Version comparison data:

┄┄┄┄┄┄┄┄┄┄┄┄┄┄┄┄┄┄┄┄

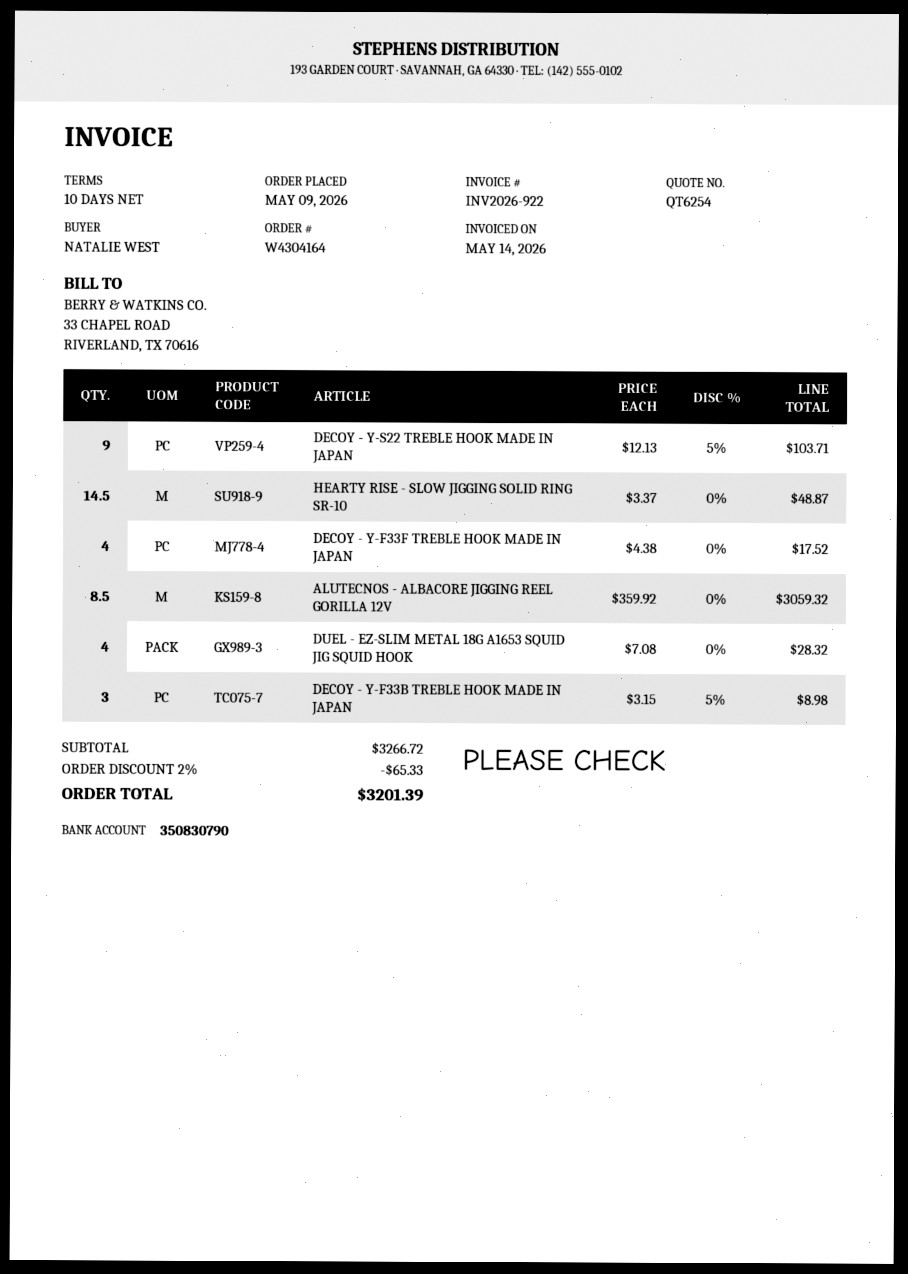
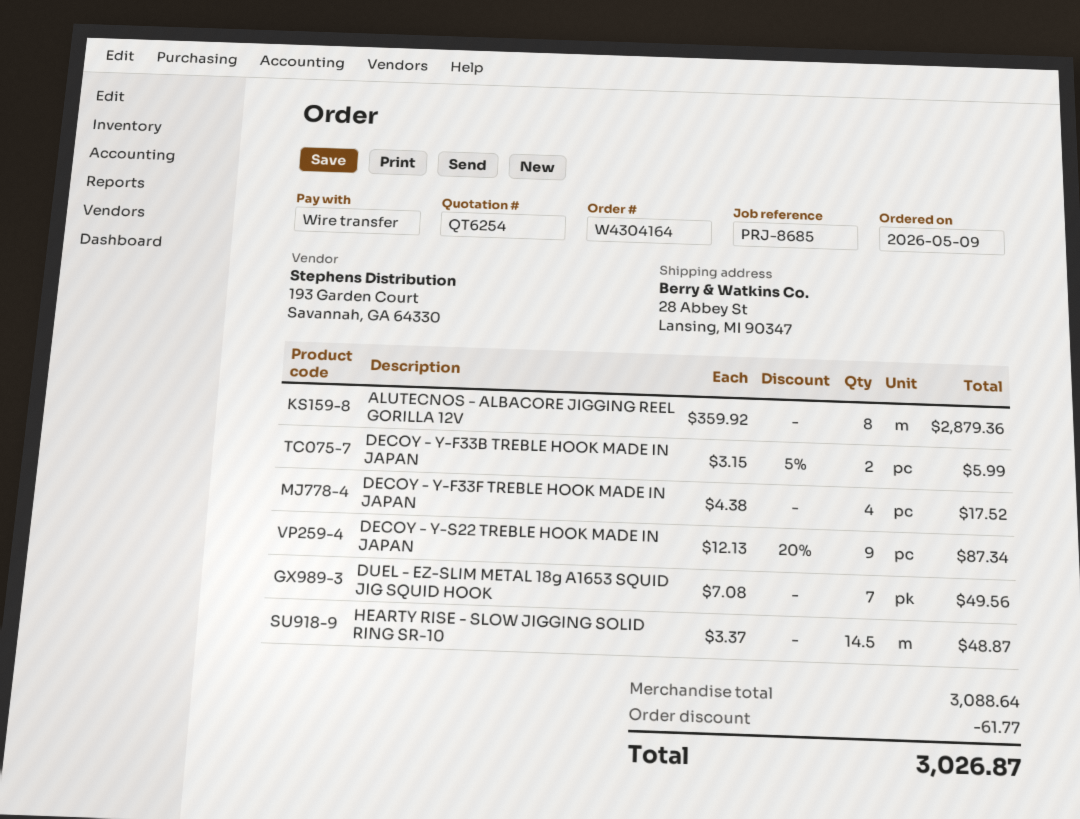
DECOY - Y-S22 TREBLE HOOK MADE IN JAPAN: 9 x 12.13 - 5% = 103.71 -> 9 x 12.13 - 20% = 87.34
ALUTECNOS - ALBACORE JIGGING REEL GORILLA 12V: 8.5 x 359.92 = 3059.32 -> 8 x 359.92 = 2879.36
DUEL - EZ-SLIM METAL 18G A1653 SQUID JIG SQUID HOOK: 4 x 7.08 = 28.32 -> 7 x 7.08 = 49.56
DECOY - Y-F33B TREBLE HOOK MADE IN JAPAN: 3 x 3.15 - 5% = 8.98 -> 2 x 3.15 - 5% = 5.99
subtotal: 3266.72 -> 3088.64
discount: 65.33 -> 61.77
total: 3201.39 -> 3026.87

┄┄┄┄┄┄┄┄┄┄┄┄┄┄┄┄┄┄┄┄

Work to complete:
Each entry should appear again exactly as written, pictures excluded.

Expected output:
DECOY - Y-S22 TREBLE HOOK MADE IN JAPAN: 9 x 12.13 - 5% = 103.71 -> 9 x 12.13 - 20% = 87.34
ALUTECNOS - ALBACORE JIGGING REEL GORILLA 12V: 8.5 x 359.92 = 3059.32 -> 8 x 359.92 = 2879.36
DUEL - EZ-SLIM METAL 18G A1653 SQUID JIG SQUID HOOK: 4 x 7.08 = 28.32 -> 7 x 7.08 = 49.56
DECOY - Y-F33B TREBLE HOOK MADE IN JAPAN: 3 x 3.15 - 5% = 8.98 -> 2 x 3.15 - 5% = 5.99
subtotal: 3266.72 -> 3088.64
discount: 65.33 -> 61.77
total: 3201.39 -> 3026.87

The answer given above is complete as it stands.